→ **Required action**
What is needed is an exact copy of the line that contains "payment method: bank transfer -> cheque" and of all later lines to the end of the records below, with no other lines.

→ **Supplied data**
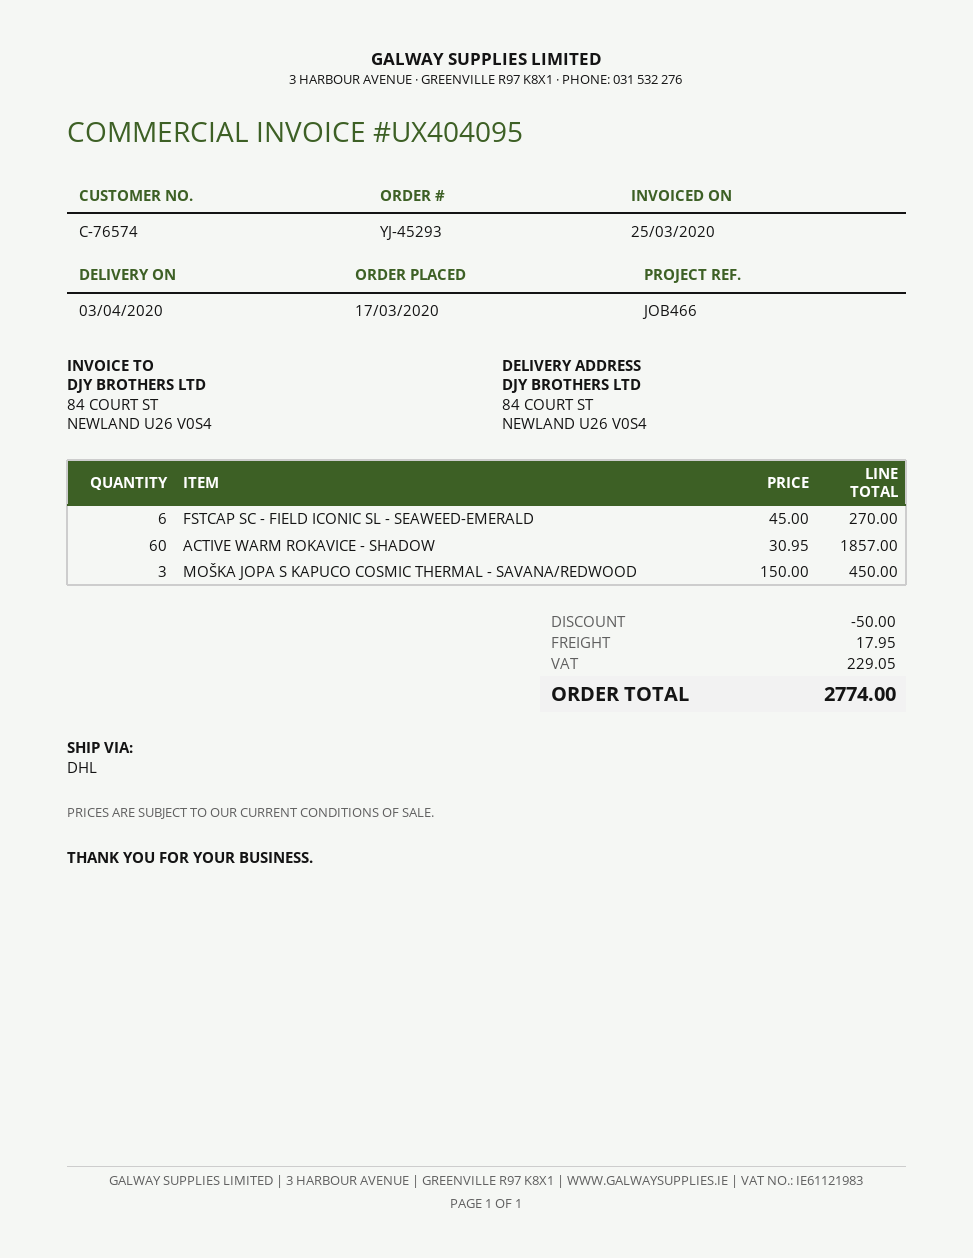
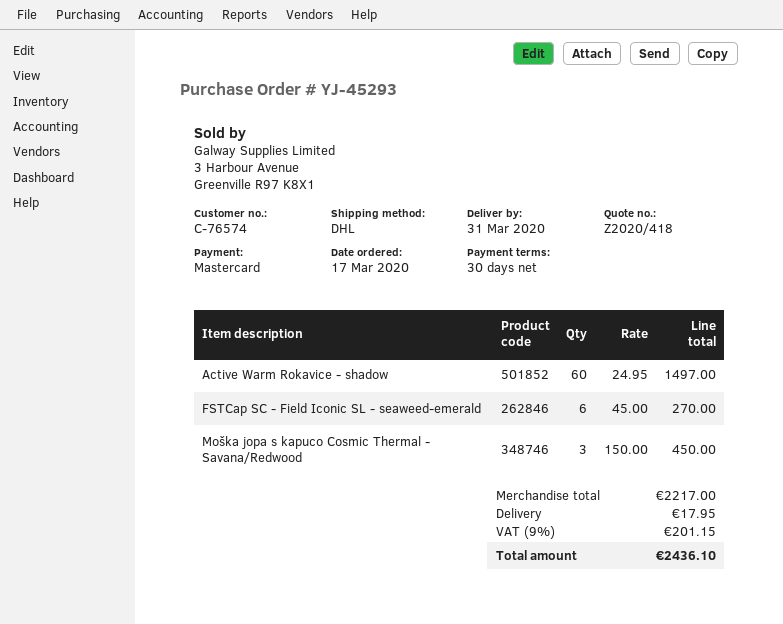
delivery date: 2020-04-03 -> 2020-03-31
ACTIVE WARM ROKAVICE - SHADOW: 60 x 30.95 = 1857.00 -> 60 x 24.95 = 1497.00
discount: 50.00 -> none
tax: 229.05 -> 201.15
total: 2774.00 -> 2436.10

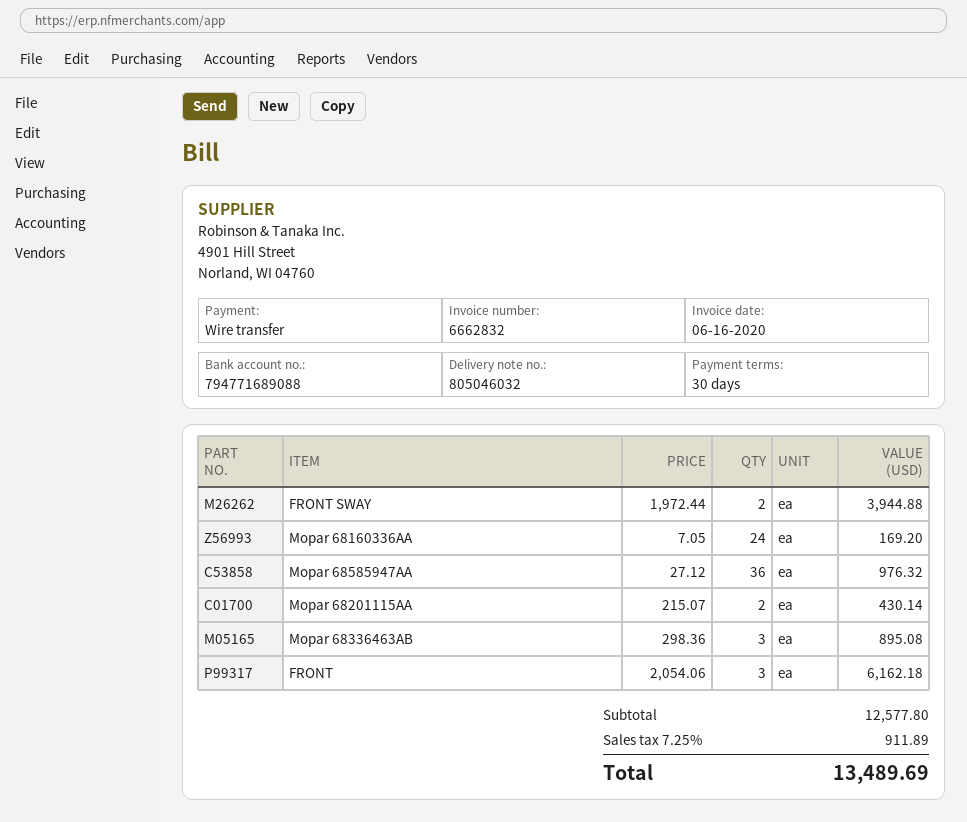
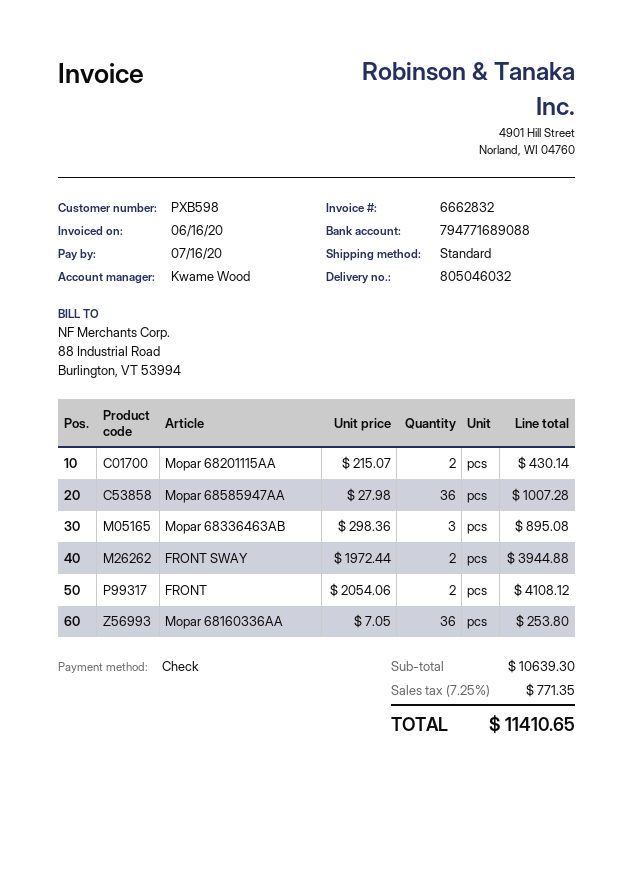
payment method: bank transfer -> cheque
Mopar 68160336AA: 24 x 7.05 = 169.20 -> 36 x 7.05 = 253.80
Mopar 68585947AA: 36 x 27.12 = 976.32 -> 36 x 27.98 = 1007.28
FRONT: 3 x 2054.06 = 6162.18 -> 2 x 2054.06 = 4108.12
subtotal: 12577.80 -> 10639.30
tax: 7.25% = 911.89 -> 7.25% = 771.35
total: 13489.69 -> 11410.65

→ **Worked solution**
payment method: bank transfer -> cheque
Mopar 68160336AA: 24 x 7.05 = 169.20 -> 36 x 7.05 = 253.80
Mopar 68585947AA: 36 x 27.12 = 976.32 -> 36 x 27.98 = 1007.28
FRONT: 3 x 2054.06 = 6162.18 -> 2 x 2054.06 = 4108.12
subtotal: 12577.80 -> 10639.30
tax: 7.25% = 911.89 -> 7.25% = 771.35
total: 13489.69 -> 11410.65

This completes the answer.